This month, Starbucks celebrates its 50th anniversary. In the time since the quick-service restaurant (QSR) chain’s founding, the company has been a leader in the space, at the forefront of many of the innovations that we take for granted today. In the last decade especially, the chain has shown time and again its prescience in adopting new technologies and its savviness in creating a seamless digital experience.
Mobile Wallet-Integrated Loyalty Rewards
Starbucks has stood out among QSRs as a digital leader with its pioneering mobile app. The company built mobile wallet payments at the point of sale into the app, which had a number of benefits for the chain. For one, rolling out this initiative during the pandemic showcased contact-free options to contagion-conscious consumers while enabling more seamless transactions. For another, this allowed the chain to integrate mobile wallet payments into the in-app loyalty program, making loyalty points easier to accumulate and, accordingly, incentivizing participation in the rewards program.
The firm was also a mobile order-ahead pioneer. The chain began pilot testing pre-ordering back in 2014, when the concept still required explanation, and when the feature’s very existence made headlines industry-wide. Now, the ordering method is a staple for most major QSR chains. In addition to minimizing time spent in store during the pandemic, the feature also meets consumers’ expectations for convenience and immediacy. Even then, the feature was in high demand, evidenced by its move from pilot test to nationwide rollout in record time.
“Bringing Mobile Order and Pay to our customers is about meeting their needs of convenience and customization at any time of the day,” Adam Brotman, then chief digital officer, said in announcing the feature’s nationwide rollout. “The fact that it also represents the fastest technology application rollout we have ever done is indicative of the strength of our digital ecosystem, how well it has been received by both our customers and store partners and the impact we think it can have on the future of retail.”
While closed-loop commerce is not unique to Starbucks, the chain popularized the model in the QSR space. Since 2011, Starbucks has owned the entire payment process for a huge share of its customers, controlling all in-account transactions and consequently saving the chain from the micropayments and data sharing associated with outsourcing these transactions.
For many years, the chain incentivized consumers to opt into this closed loop by making prepaid Starbucks cards the only payment option that could accumulate rewards. Even now, as the chain has expanded its rewards program to a wider range of payment options, it incentivizes prepaid Starbucks cards by offering double the rewards for these cards’ transactions.
The Third Place
Starbucks positions its stores as a place for connection. With this ethos comes a set of practices across all locations to establish Starbucks as a “third place environment,” a concept drawn from sociology. The third place, per sociologist Ray Oldenburg’s original definition, is an environment that will “host the regular, voluntary, informal, and happily anticipated gatherings of individuals beyond the realms of home and work.”
“We think of the third place as a mindset — a feeling of comfort that uplifts customers everywhere, and in every way, they experience Starbucks,” Starbucks CEO Kevin Johnson once explained. “And the third place has never been more relevant than now, as communities seek to reconnect and heal.”

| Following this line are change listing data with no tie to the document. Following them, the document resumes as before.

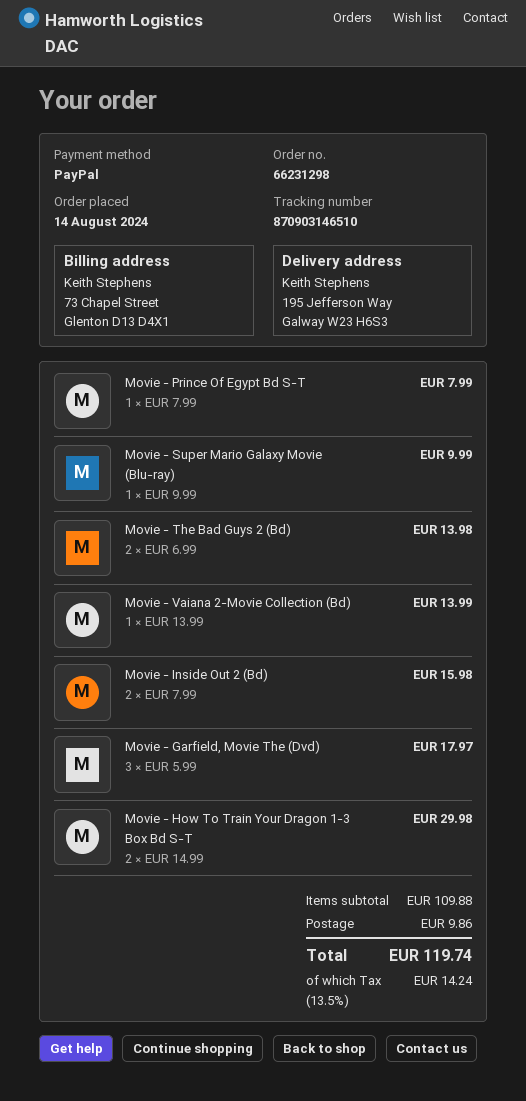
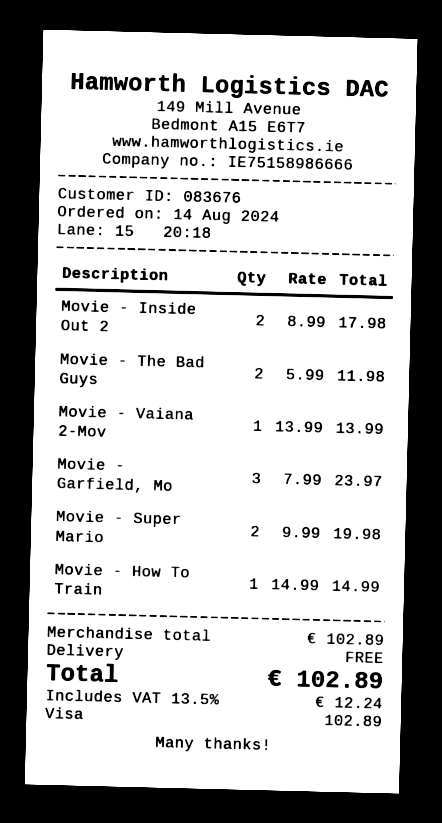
payment method: PayPal -> Visa
Movie - Prince Of Egypt Bd S-T: 1 x 7.99 = 7.99 -> none
Movie - Super Mario Galaxy Movie (Blu-ray): 1 x 9.99 = 9.99 -> 2 x 9.99 = 19.98
Movie - The Bad Guys 2 (Bd): 2 x 6.99 = 13.98 -> 2 x 5.99 = 11.98
Movie - Inside Out 2 (Bd): 2 x 7.99 = 15.98 -> 2 x 8.99 = 17.98
Movie - Garfield, Movie The (Dvd): 3 x 5.99 = 17.97 -> 3 x 7.99 = 23.97
Movie - How To Train Your Dragon 1-3 Box Bd S-T: 2 x 14.99 = 29.98 -> 1 x 14.99 = 14.99
subtotal: 109.88 -> 102.89
shipping: 9.86 -> 0.00
tax: 13.5% = 14.24 -> 13.5% = 12.24
total: 119.74 -> 102.89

Starbucks was early to the pickup-only game, offering a “first-of-its-kind” mobile order-ahead pickup location back in November of 2019, well before the pandemic made pickup- and delivery-only eateries a far more familiar concept for the average consumer.

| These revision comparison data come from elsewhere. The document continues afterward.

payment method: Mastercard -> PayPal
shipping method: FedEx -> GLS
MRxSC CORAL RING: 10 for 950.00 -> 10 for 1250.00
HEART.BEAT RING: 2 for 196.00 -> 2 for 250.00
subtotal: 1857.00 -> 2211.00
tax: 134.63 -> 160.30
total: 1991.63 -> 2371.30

“Our customers who are on-the-go have told us that connection and convenience are important to them,” Starbucks Vice President of Urban Markets Katie Young said in the announcement. “By designing a store specifically for the mobile order occasion, we can deliver both for these customers using the store’s design, location and the expertise of our baristas.”
Though the chain’s sales have struggled in the last year, the company remains a rapid innovator and a top-ranking digital leader. In the near future, per a company announcement, the chain intends to focus on creating communal spaces on one hand, and on the other offering speedy and convenient “experiences that effortlessly fit [the consumer’s] lifestyle,” as well as pushing out a range of environmentally focused initiatives. The company expects steady growth over the next several years, expanding to 55,000 stores by 2030.